=== GOAL OF THE EXERCISE ===
Find the line in the entries below that contains "is visiting, and". Repeat it exactly, and every line after it through the line that contains "capitalisation for keywords".

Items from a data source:
—————

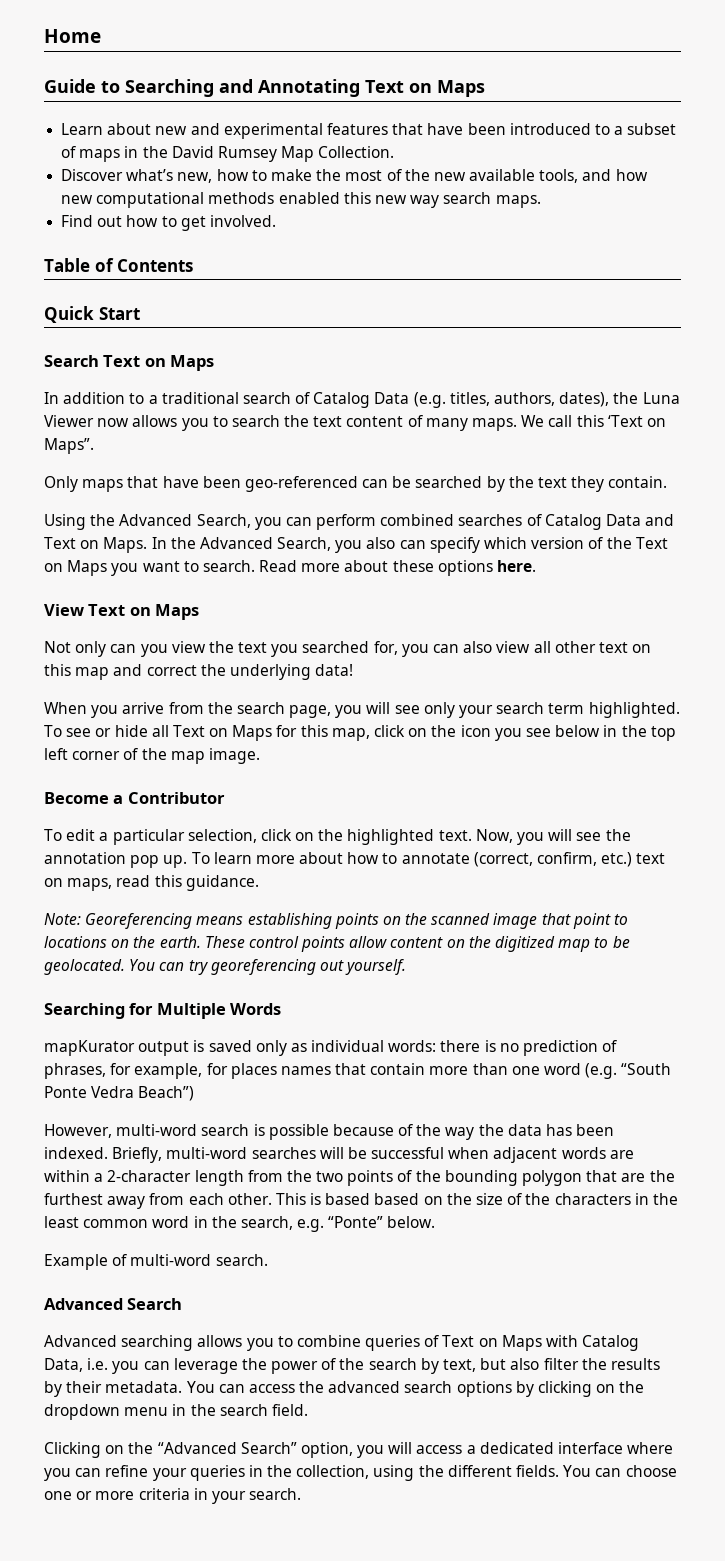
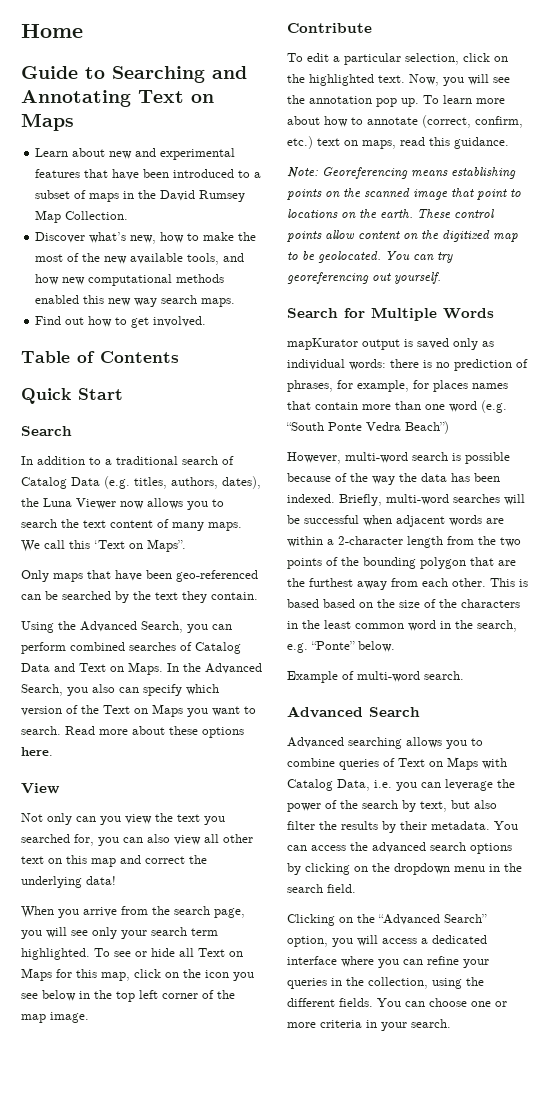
  Quick Start
- Search Text on Maps
+ Search
- View Text on Maps
+ View
- Become a Contributor
+ Contribute
- Searching for Multiple Words
+ Search for Multiple Words

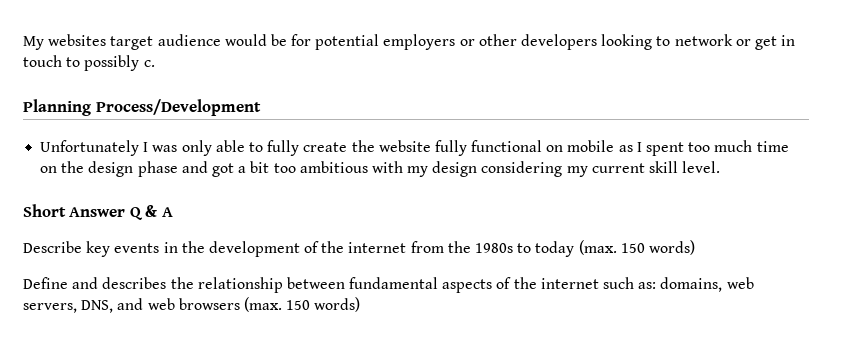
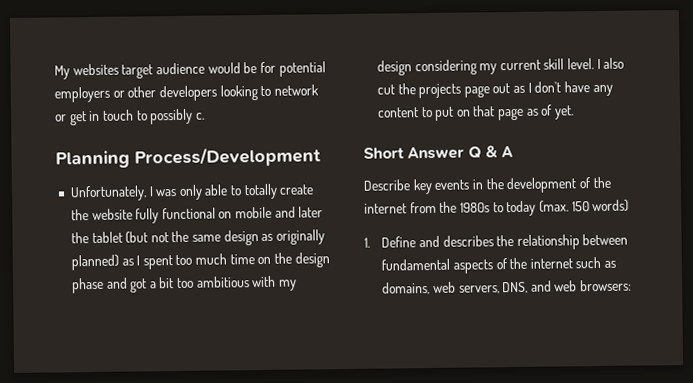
- Unfortunately I was only able to fully create the website fully functional on mobile as I spent too much time on the design phase and got a bit too ambitious with my design considering my current skill level.
+ Unfortunately, I was only able to totally create the website fully functional on mobile and later the tablet (but not the same design as originally planned) as I spent too much time on the design phase and got a bit too ambitious with my design considering my current skill level. I also cut the projects page out as I don't have any content to put on that page as of yet.
- Define and describes the relationship between fundamental aspects of the internet such as: domains, web servers, DNS, and web browsers (max. 150 words)
+ 1. Define and describes the relationship between fundamental aspects of the internet such as domains, web servers, DNS, and web browsers:

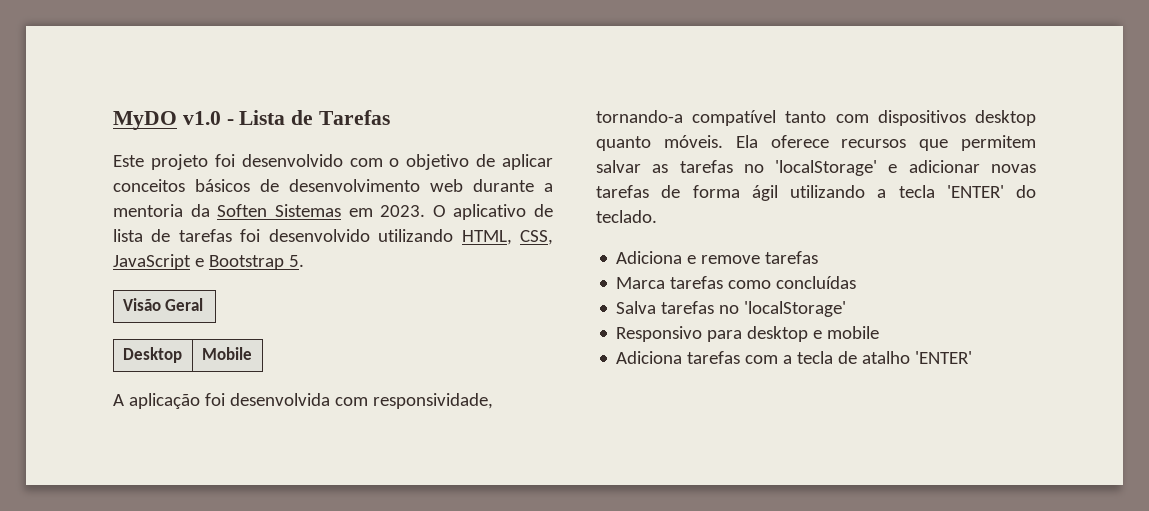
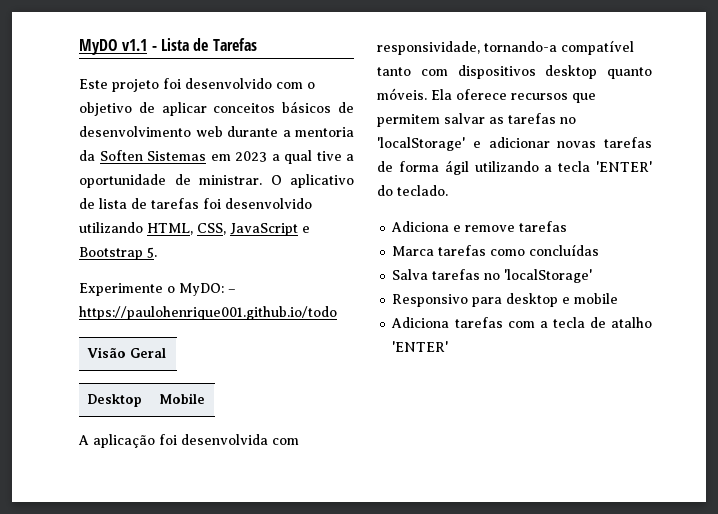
- MyDO v1.0 - Lista de Tarefas
+ MyDO v1.1 - Lista de Tarefas
- Este projeto foi desenvolvido com o objetivo de aplicar conceitos básicos de desenvolvimento web durante a mentoria da Soften Sistemas em 2023.
+ Este projeto foi desenvolvido com o objetivo de aplicar conceitos básicos de desenvolvimento web durante a mentoria da Soften Sistemas em 2023 a qual tive a oportunidade de ministrar.
+ Experimente o MyDO: – https://paulohenrique001.github.io/todo

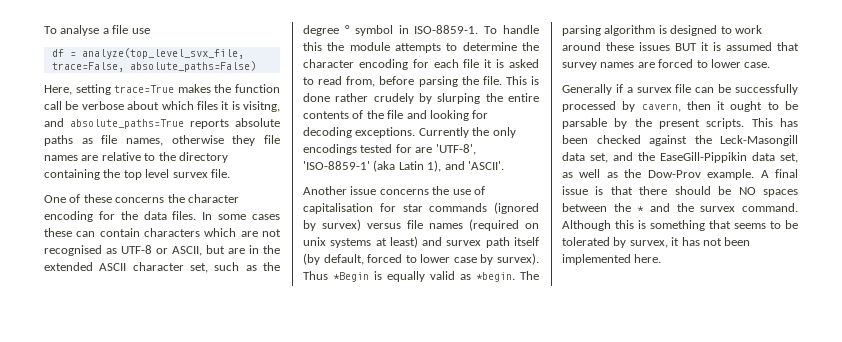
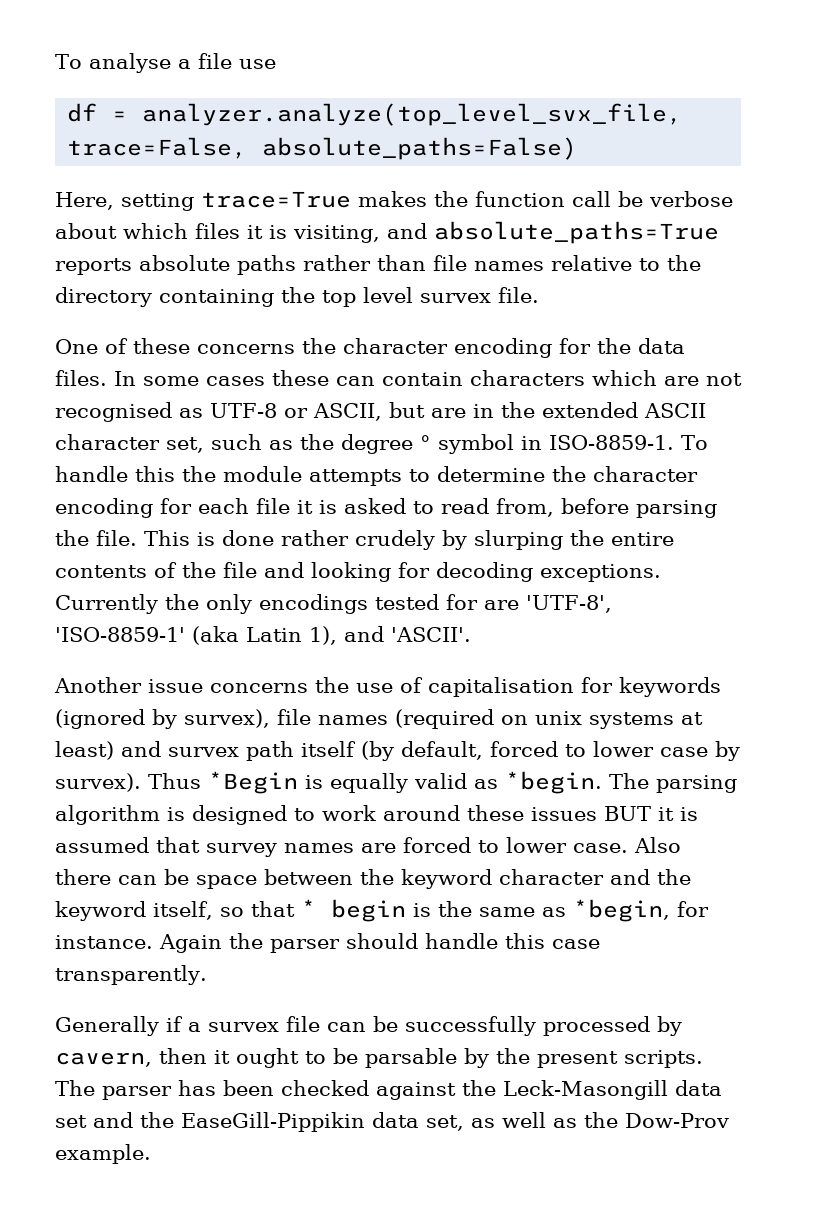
- df = analyze(top_level_svx_file, trace=False, absolute_paths=False)
+ df = analyzer.analyze(top_level_svx_file, trace=False, absolute_paths=False)
- Here, setting trace=True makes the function call be verbose about which files it is visitng, and absolute_paths=True reports absolute paths as file names, otherwise they file names are relative to the directory containing the top level survex file.
+ Here, setting trace=True makes the function call be verbose about which files it is visiting, and absolute_paths=True reports absolute paths rather than file names relative to the directory containing the top level survex file.
- Another issue concerns the use of capitalisation for star commands (ignored by survex) versus file names (required on unix systems at least) and survex path itself (by default, forced to lower case by survex).
+ Another issue concerns the use of capitalisation for keywords (ignored by survex), file names (required on unix systems at least) and survex path itself (by default, forced to lower case by survex).
+ Also there can be space between the keyword character and the keyword itself, so that * begin is the same as *begin, for instance. Again the parser should handle this case transparently.
- This has been checked against the Leck-Masongill data set, and the EaseGill-Pippikin data set, as well as the Dow-Prov example. A final issue is that there should be NO spaces between the * and the survex command. Although this is something that seems to be tolerated by survex, it has not been implemented here.
+ The parser has been checked against the Leck-Masongill data set and the EaseGill-Pippikin data set, as well as the Dow-Prov example.

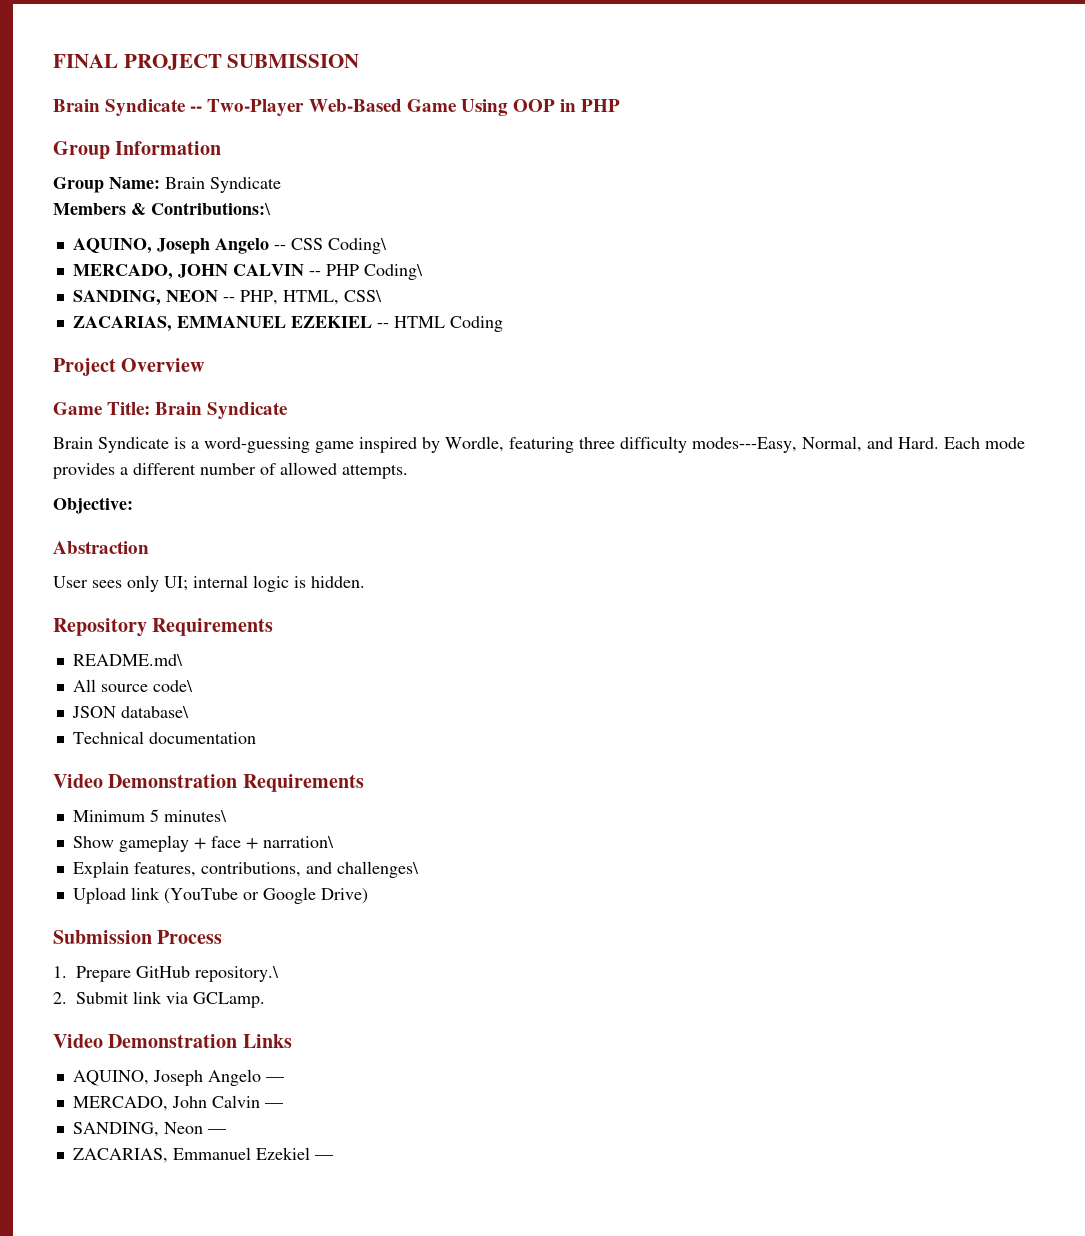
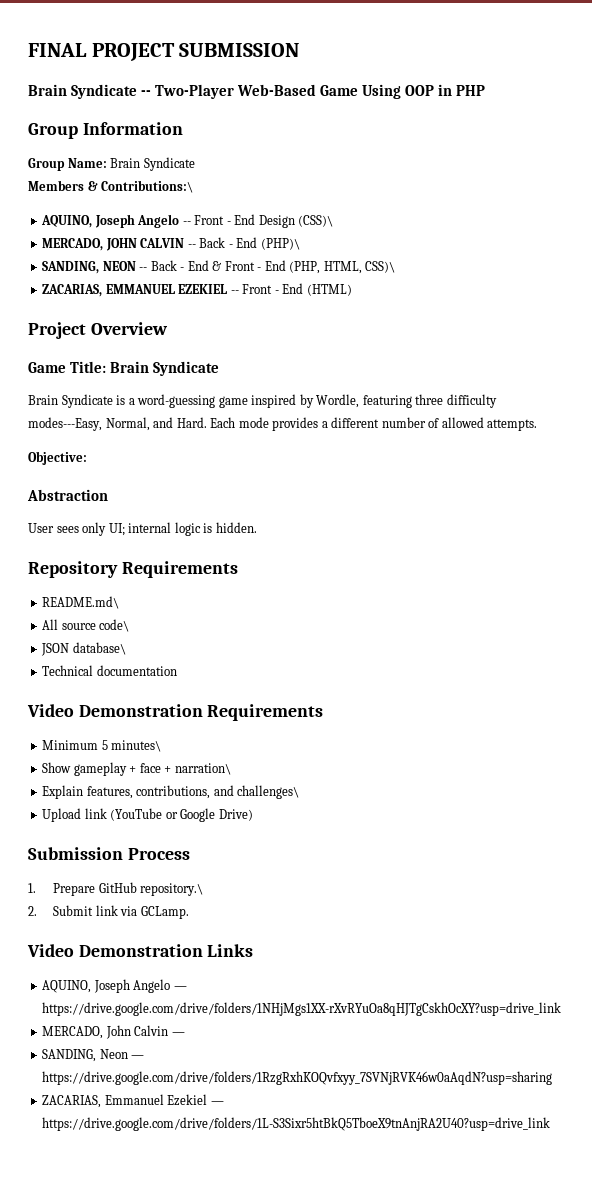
- AQUINO, Joseph Angelo -- CSS Coding\
+ AQUINO, Joseph Angelo -- Front - End Design (CSS)\
- MERCADO, JOHN CALVIN -- PHP Coding\
+ MERCADO, JOHN CALVIN -- Back - End (PHP)\
- SANDING, NEON -- PHP, HTML, CSS\
+ SANDING, NEON -- Back - End & Front - End (PHP, HTML, CSS)\
- ZACARIAS, EMMANUEL EZEKIEL -- HTML Coding
+ ZACARIAS, EMMANUEL EZEKIEL -- Front - End (HTML)
- AQUINO, Joseph Angelo —
+ AQUINO, Joseph Angelo — https://drive.google.com/drive/folders/1NHjMgs1XX-rXvRYuOa8qHJTgCskhOcXY?usp=drive_link
- SANDING, Neon —
+ SANDING, Neon — https://drive.google.com/drive/folders/1RzgRxhKOQvfxyy_7SVNjRVK46w0aAqdN?usp=sharing
- ZACARIAS, Emmanuel Ezekiel —
+ ZACARIAS, Emmanuel Ezekiel — https://drive.google.com/drive/folders/1L-S3Sixr5htBkQ5TboeX9tnAnjRA2U40?usp=drive_link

—————

=== EXERCISE ANSWER ===
+ Here, setting trace=True makes the function call be verbose about which files it is visiting, and absolute_paths=True reports absolute paths rather than file names relative to the directory containing the top level survex file.
- Another issue concerns the use of capitalisation for star commands (ignored by survex) versus file names (required on unix systems at least) and survex path itself (by default, forced to lower case by survex).
+ Another issue concerns the use of capitalisation for keywords (ignored by survex), file names (required on unix systems at least) and survex path itself (by default, forced to lower case by survex).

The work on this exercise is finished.